Sunrise Mall is a single-level regional shopping mall located at the intersection of Sunrise Boulevard and Greenback Lane in Citrus Heights, California, United States. It is anchored by JCPenney, with two vacant anchor locations formerly occupied by two Macy's. An anchor space formerly occupied by Sears was partly leased to Slick City Action Park in 2026.

At the time of its opening on April 19, 1972, Sunrise Mall was the largest shopping center in Sacramento County and the largest commercial complex in Greater Sacramento.

==History==

=== Development ===
Sunrise Mall is a regional shopping mall in Citrus Heights, California. It was developed by H&C Associates, a partnership between shopping center contracting firm Ernest W. Hahn, Inc., and James J. Cordano Sr., who developed Florin Mall and Country Club Plaza in Sacramento County, California. Plans for Sunrise Mall were announced by Cordano on Florin Mall's opening day in February 1968. Sunrise Mall occupies 96 acre of land on the southeast corner of Greenback Lane and Sunrise Boulevard. It was built enclosed, air-conditioned, and landscaped, and a 6,500 car capacity parking lot was paved. The project cost $40 million to develop.

Constructed in 1971, Sunrise Mall was the first four-department store regional shopping center to be developed as a unit in Northern California. At the time of its opening, it was Sacramento County's largest shopping center and the largest commercial complex in Greater Sacramento. Reporting published by The Sacramento Bee measured the property at 1,270,000 sqft and 1,280 ft long.

Sunrise Mall opened in 1972 in multiple phases with four anchor tenants: the Sacramento-based chain Weinstock's, JCPenney, Sears, and Liberty House. The first store to open was the three-story, 163,000 sqft Weinstock's on February 14, anchoring the north end of the mall. Sunrise Mall held its grand opening on April 19, during which the two-story, 229,000 sqft JCPenney opened, along with 36 tenants, which were mostly located on the northern two-thirds of the complex. The two-story, 286,000 sqft Sears, which included an auto service center and a basement level, opened on the south end of the mall during a second grand opening held on August 30. Liberty House, a $9 million, three-story, 180,000 sqft store, opened on the west side of the mall on October 18. The four anchor tenants were owned separately from the rest of Sunrise Mall.

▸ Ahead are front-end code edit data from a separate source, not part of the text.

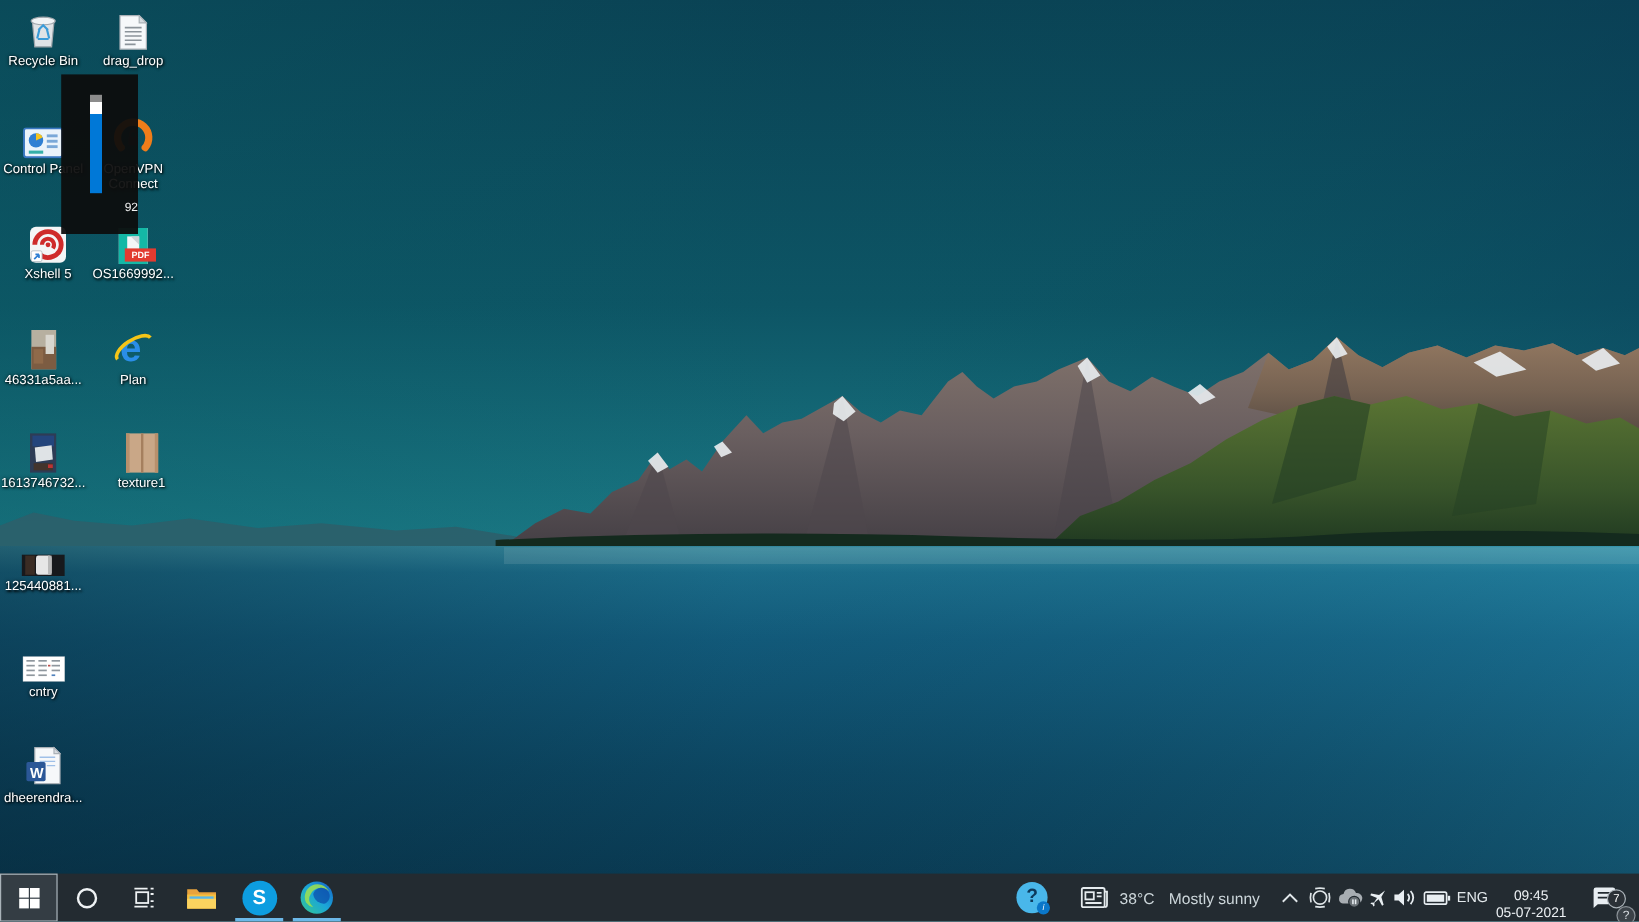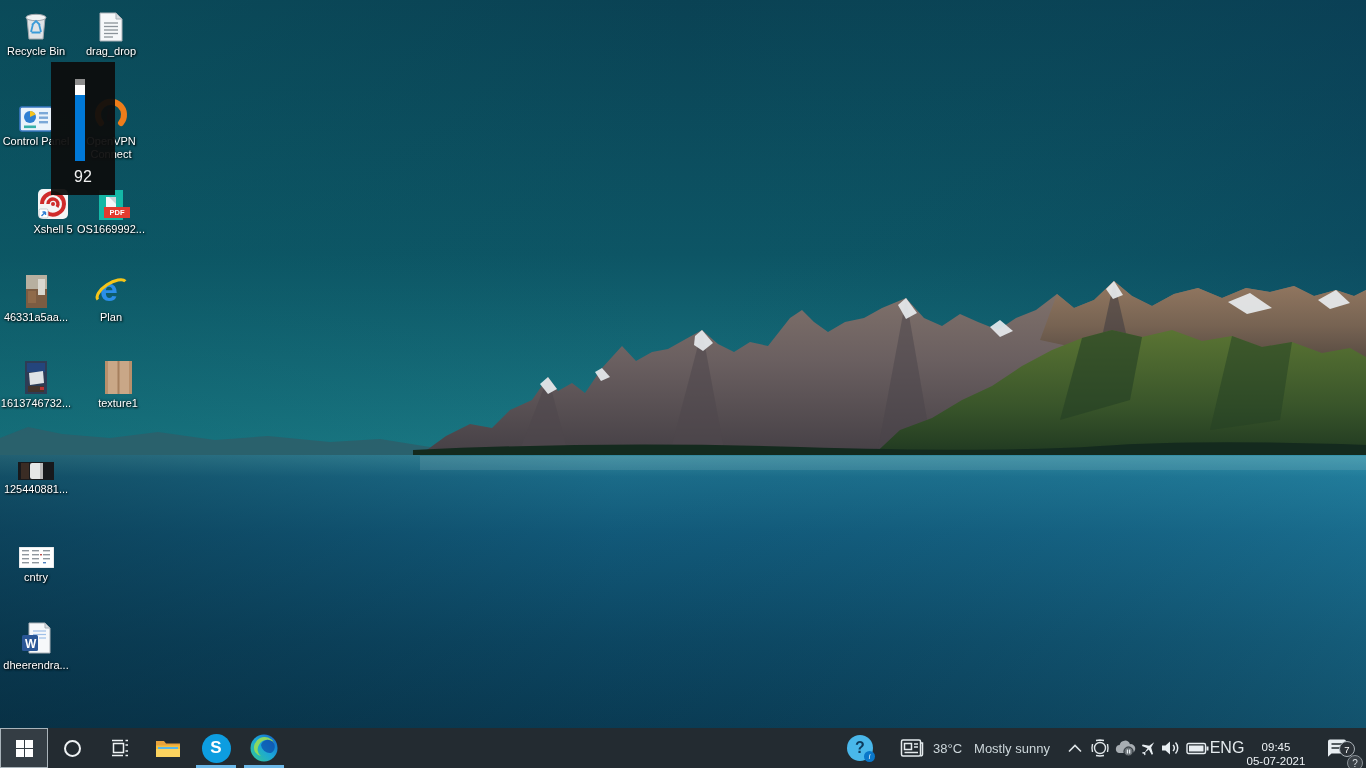--- a/index.html
+++ b/index.html
@@ -19,31 +19,31 @@
   .page { position:relative; background:#f4f6f8; border:7px solid #14b8a6; }
   .page .fold { position:absolute; top:0; right:0; width:0; height:0; border-style:solid; }
 
   
   #osd-panel { position:absolute; left:51px; top:62px; width:64px; height:133px; background:rgba(13,13,13,.94); z-index:50;
                display:flex; flex-direction:column; align-items:center; }
   #osd-track { position:absolute; left:24px; top:17px; width:10px; height:82px; }
   #osd-track .cap   { width:10px; height:6px;  background:#8c8c8c; }
   #osd-track .thumb { width:10px; height:10px; background:#ffffff; }
   #osd-track .fill  { width:10px; height:66px; background:#0078d7; }
-  #osd-value { position:absolute; top:106px; width:100%; text-align:center; color:#f2f2f2; font-size:16px; }
+  #osd-value { position:absolute; top:106px; width:100%; text-align:right; color:#f2f2f2; font-size:10px; }
 
   
   #taskbar { position:absolute; left:0; bottom:0; width:1366px; height:40px; background:#232b31; z-index:100; }
   .tb-btn { position:absolute; top:0; height:40px; display:flex; align-items:center; justify-content:center; }
   #start-button { left:0; width:48px; background:#343d44; border:1px solid #a9b3b9; }
   .win-logo { display:grid; grid-template-columns:8px 8px; grid-template-rows:8px 8px; gap:1px; }
   .win-logo span { background:#ffffff; }
   #cortana-ring { width:17px; height:17px; border:2px solid #eef2f4; border-radius:50%; }
   .run-underline { position:absolute; bottom:0; left:4px; width:40px; height:3px; background:#6cb8e8; }
-  .tray-text { color:#e3e9ec; font-size:16px; }
+  .tray-text { color:#e3e9ec; font-size:12px; }
   #clock { color:#eef2f5; font-size:11.5px; line-height:14px; text-align:center; }
   #weather-text { color:#ccd6da; font-size:13px; margin-left:8px; white-space:nowrap; }
   #notif-badge { position:absolute; right:-6px; bottom:2px; width:16px; height:16px; border-radius:50%;
                  background:#2b3137; border:1.5px solid #aab2b8; color:#fff; font-size:9.5px;
                  display:flex; align-items:center; justify-content:center; }
   #corner-help { position:absolute; right:3px; bottom:-3px; width:16px; height:16px; border-radius:50%;
                  background:#3b4248; border:1px solid #8a9197; color:#d8dde1; font-size:10px;
                  display:flex; align-items:center; justify-content:center; z-index:120; }
   svg { display:block; }
 </style>
@@ -182,21 +182,21 @@
     <div class="icon-art">
       <svg width="36" height="36" viewBox="0 0 36 36">
         <path d="M8,27 A13,13 0 1,1 28,27" fill="none" stroke="#ef7d1a" stroke-width="6" stroke-linecap="round"></path>
         <rect x="14" y="18" width="8" height="7" rx="1" fill="#3a3f44"></rect>
         <path d="M15.5,18 v-2.5 a2.5,2.5 0 0,1 5,0 V18" fill="none" stroke="#3a3f44" stroke-width="1.8"></path>
       </svg>
     </div>
     <div class="icon-label">OpenVPN Connect</div>
   </div>
 
-  <div class="desktop-icon" style="left:17px; top:184px;">
+  <div class="desktop-icon" style="left:4px; top:184px;">
     <div class="icon-art">
       <svg width="32" height="32" viewBox="0 0 32 32">
         <rect x="1" y="1" width="30" height="30" rx="5" fill="#f4f5f6"></rect>
         <path d="M16,16 m-11,0 a11,11 0 1,1 22,0 a11,11 0 0,1 -18,8" fill="none" stroke="#cf2b2b" stroke-width="4"></path>
         <path d="M16,16 m-5,0 a5,5 0 1,1 9,3" fill="none" stroke="#cf2b2b" stroke-width="3.4"></path>
         <circle cx="16" cy="16" r="2" fill="#cf2b2b"></circle>
         <rect x="2" y="21" width="9" height="9" rx="1.5" fill="#ffffff" stroke="#b9c2c8" stroke-width="0.8"></rect>
         <path d="M4.5,28 L8.5,24 M8.5,24 L8.5,27 M8.5,24 L5.5,24" stroke="#2f7fd3" stroke-width="1.4" fill="none"></path>
       </svg>
     </div>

In September 1972, the 50 percent ownership held by Ernest W. Hahn, Inc., was purchased by a limited partnership of Sacramento investors, titled Sunrise Mall Associates and organized by Miller & Richards Investments.

=== Operations ===
The opening of Sunrise Mall encouraged residential and commercial development in the surrounding area, including new shopping centers. Birdcage Walk, an open-air shopping complex also developed by Hahn, opened across the street in April 1977, and Fountain Square, also open-air, opened on Greenback Lane in November 1977.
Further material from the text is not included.